[Recorded data]
————

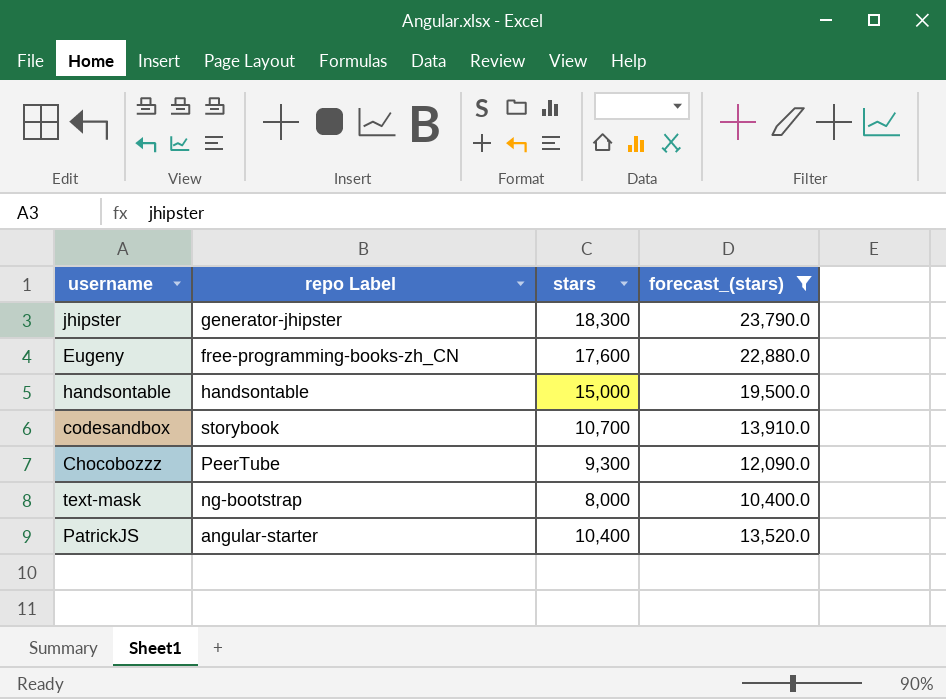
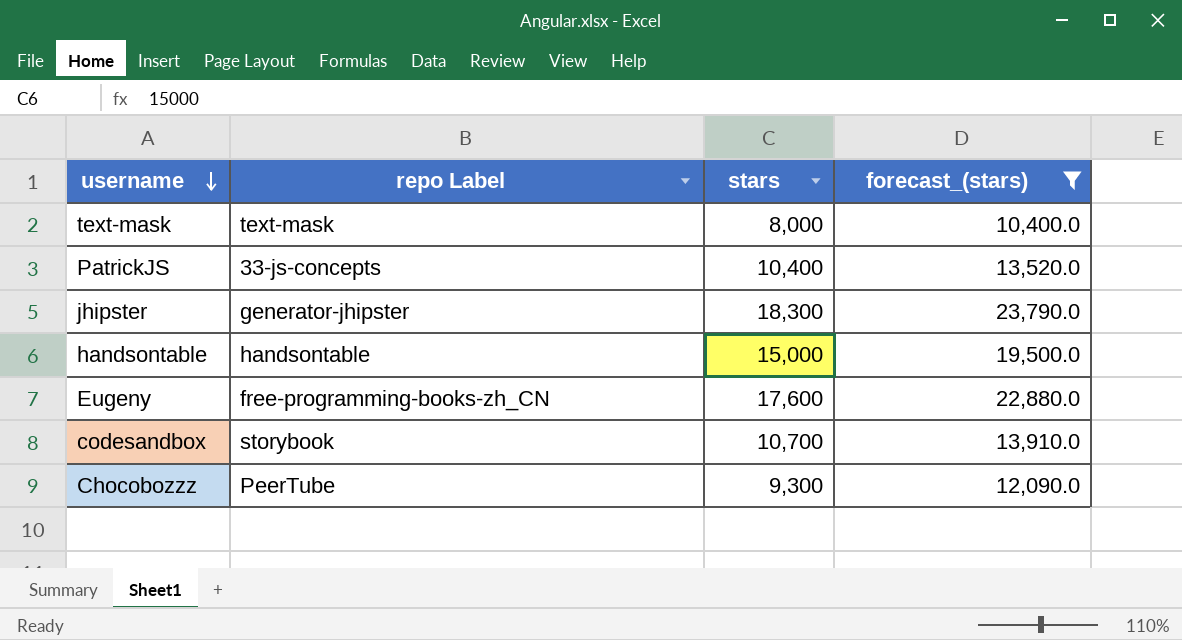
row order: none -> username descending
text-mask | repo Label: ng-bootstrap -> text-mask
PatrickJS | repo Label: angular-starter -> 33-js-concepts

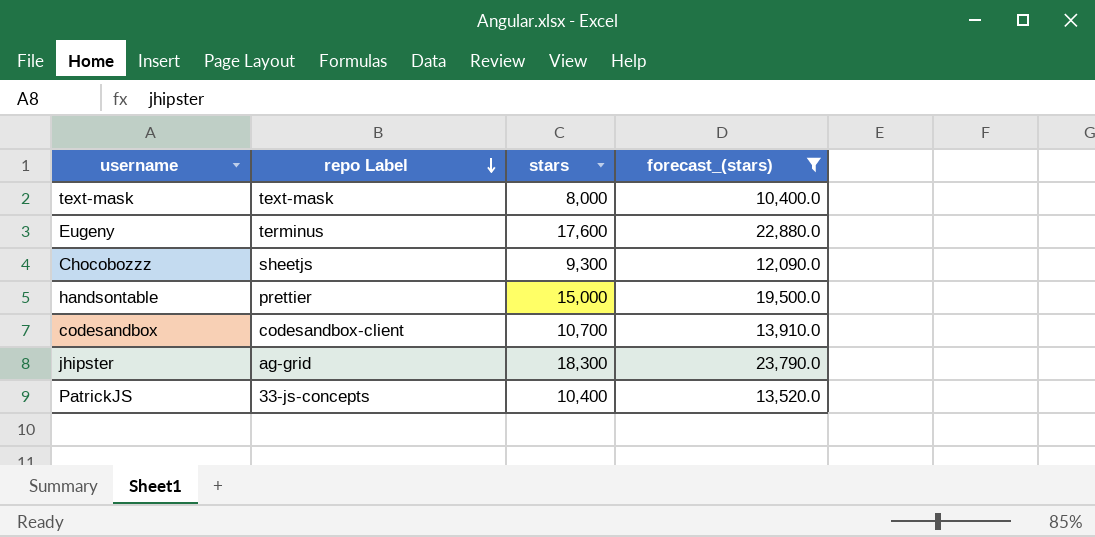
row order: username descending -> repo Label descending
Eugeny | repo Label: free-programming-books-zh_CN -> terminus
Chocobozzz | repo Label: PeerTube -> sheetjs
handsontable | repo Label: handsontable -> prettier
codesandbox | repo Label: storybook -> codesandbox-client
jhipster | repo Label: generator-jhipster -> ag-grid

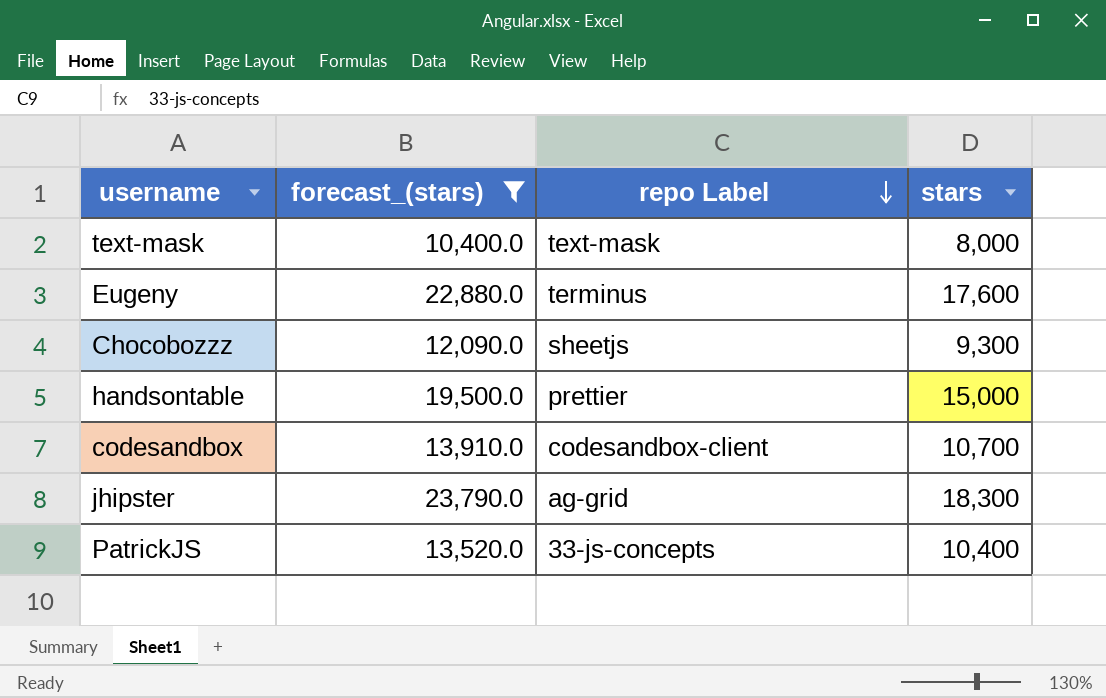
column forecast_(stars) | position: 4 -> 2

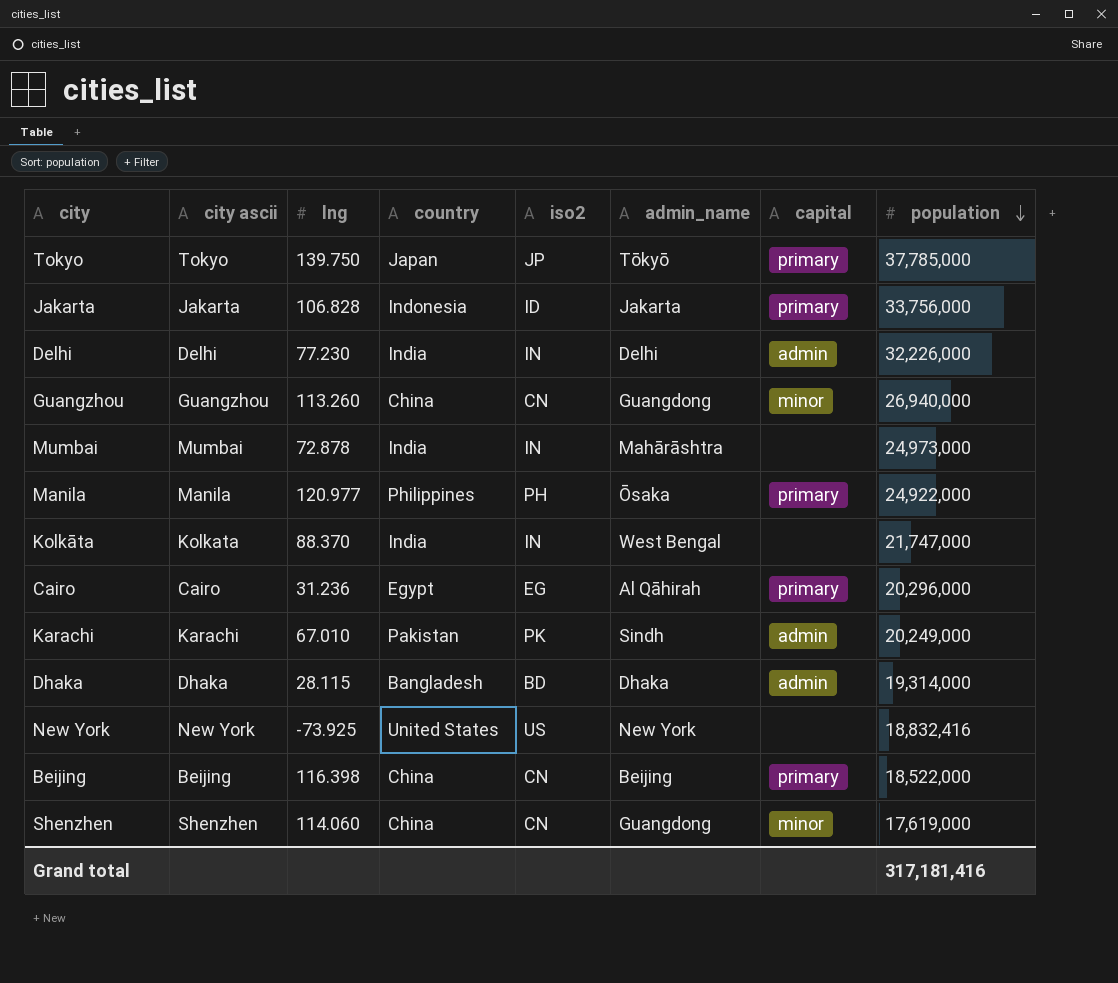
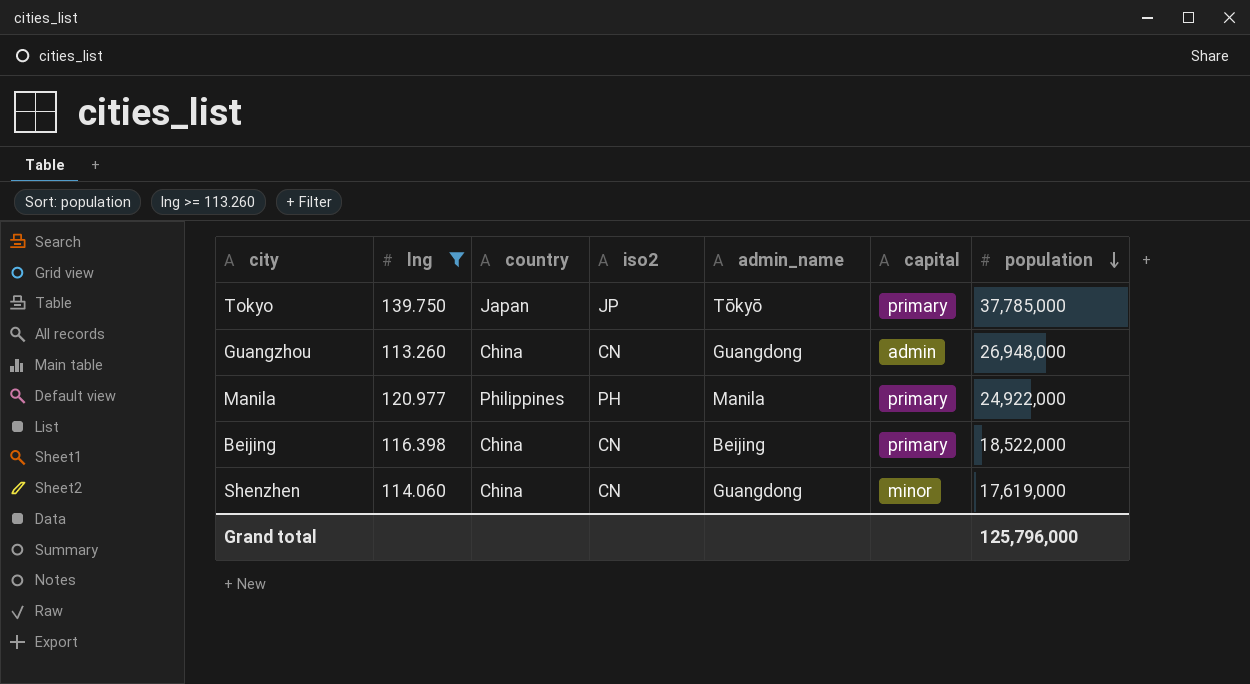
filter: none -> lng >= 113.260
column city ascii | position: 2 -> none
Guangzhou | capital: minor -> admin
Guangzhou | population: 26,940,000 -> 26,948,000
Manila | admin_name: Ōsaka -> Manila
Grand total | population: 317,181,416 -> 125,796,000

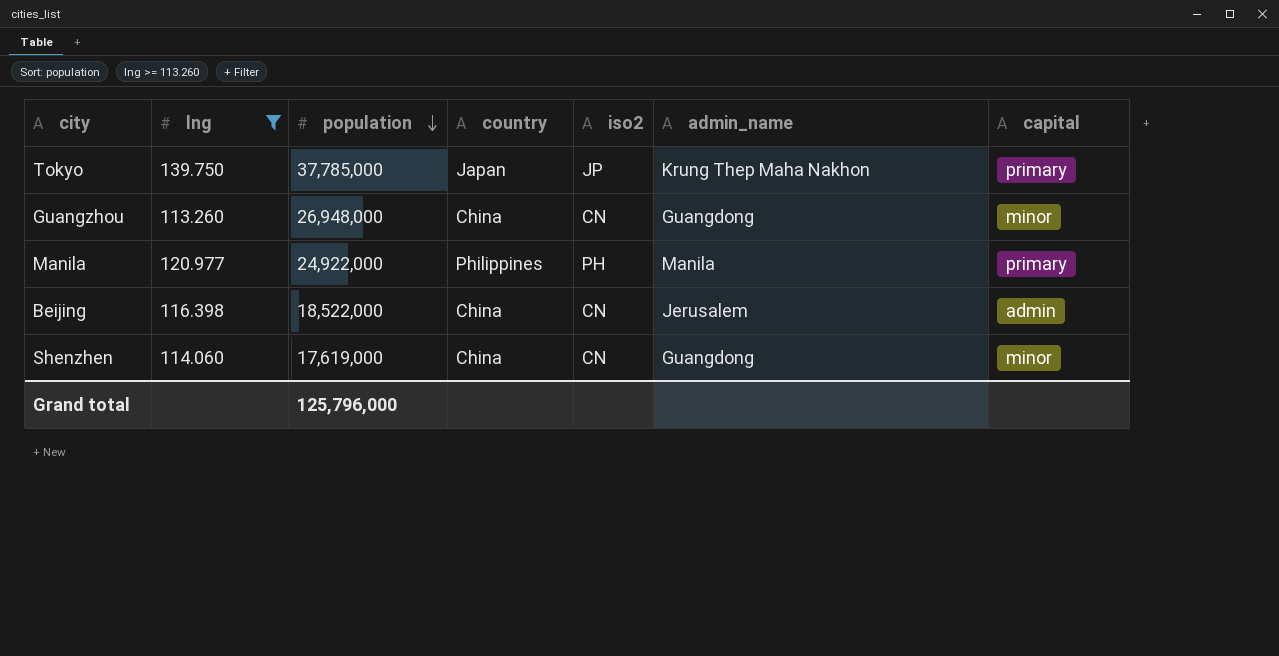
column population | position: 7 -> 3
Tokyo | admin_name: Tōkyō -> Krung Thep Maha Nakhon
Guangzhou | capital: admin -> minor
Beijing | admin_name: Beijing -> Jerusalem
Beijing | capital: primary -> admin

————

Problem statement
Check each line of the entries above, and show every one holding the word "column".

Solution to the exercise
column forecast_(stars) | position: 4 -> 2
column city ascii | position: 2 -> none
column population | position: 7 -> 3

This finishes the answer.